You are viewing a plain text version of this content. The canonical link for it is here.
Posted to users@kafka.apache.org by Jef G <je...@dataminr.com> on 2018/03/07 22:06:45 UTC

reading from multiple topics at the same rate with one KafkaConsumer

Hello friends.

Say I have a bunch of consumer jobs in the same consumer group. They want
to read topics A and B and they want these topics to be co-partitioned. So
each consumer job creates one KafkaConsumer for both topics. Everyone's
happy.

Now say these consumer jobs fall behind on topics A and B. There are plenty
of messages available in both topics to read. I believe KafkaConsumer
doesn't make any promises about which topics messages come from on a poll -
is that right? Does that mean that topic A could "starve out" topic B until
A is caught up?
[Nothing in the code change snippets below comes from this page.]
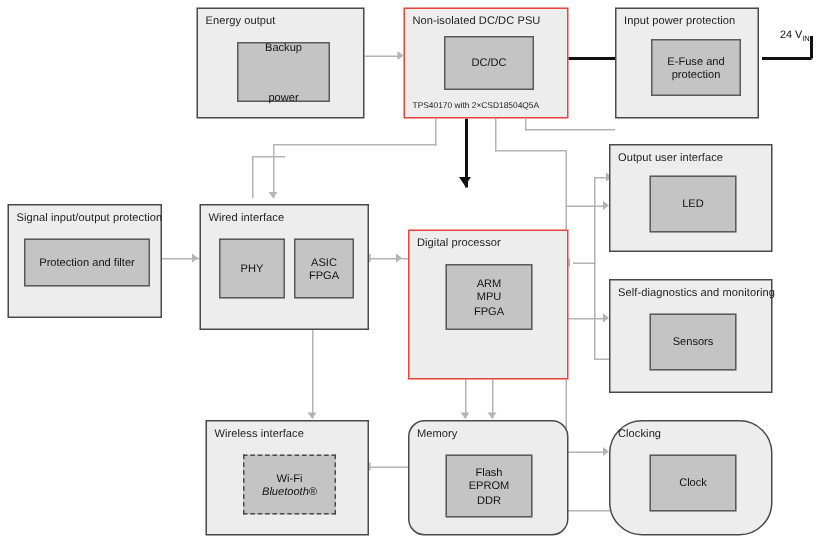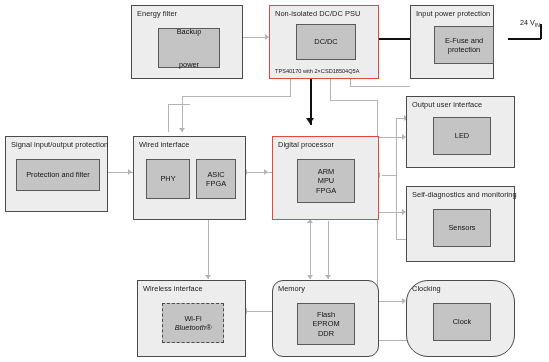"Energy filter" div.panel-title { text: filter -> output }
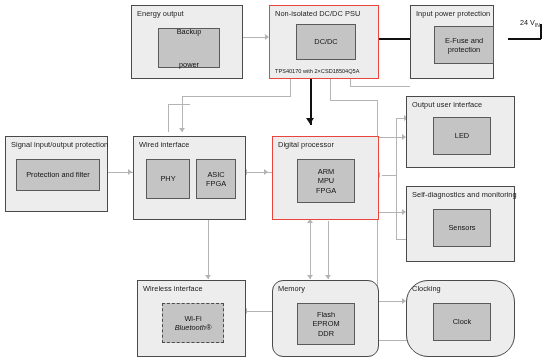"Input power protection" div.panel { width: 84px -> 96px }
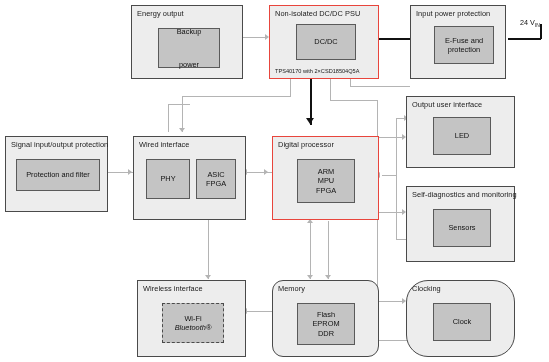"Digital processor" div.panel { height: 84px -> 100px; top: 136px -> 153px }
Is there any way to guarantee reading from both topics "at
the same rate" (or give the caller control over which topic to prioritize
per poll)?

An alternative is to create separate KafkaConsumers for separate topics but
then we lose co-partitioning unless the caller manages partitioning itself.
Partition management is a major convenience of Kafka so having to
re-implement that would be a big loss.

Thanks!

-- 
Jef G
Senior Data Scientist | Dataminr | dataminr.com
6 East 32nd Street Floor 2 | New York, NY 10016
jefg@dataminr.com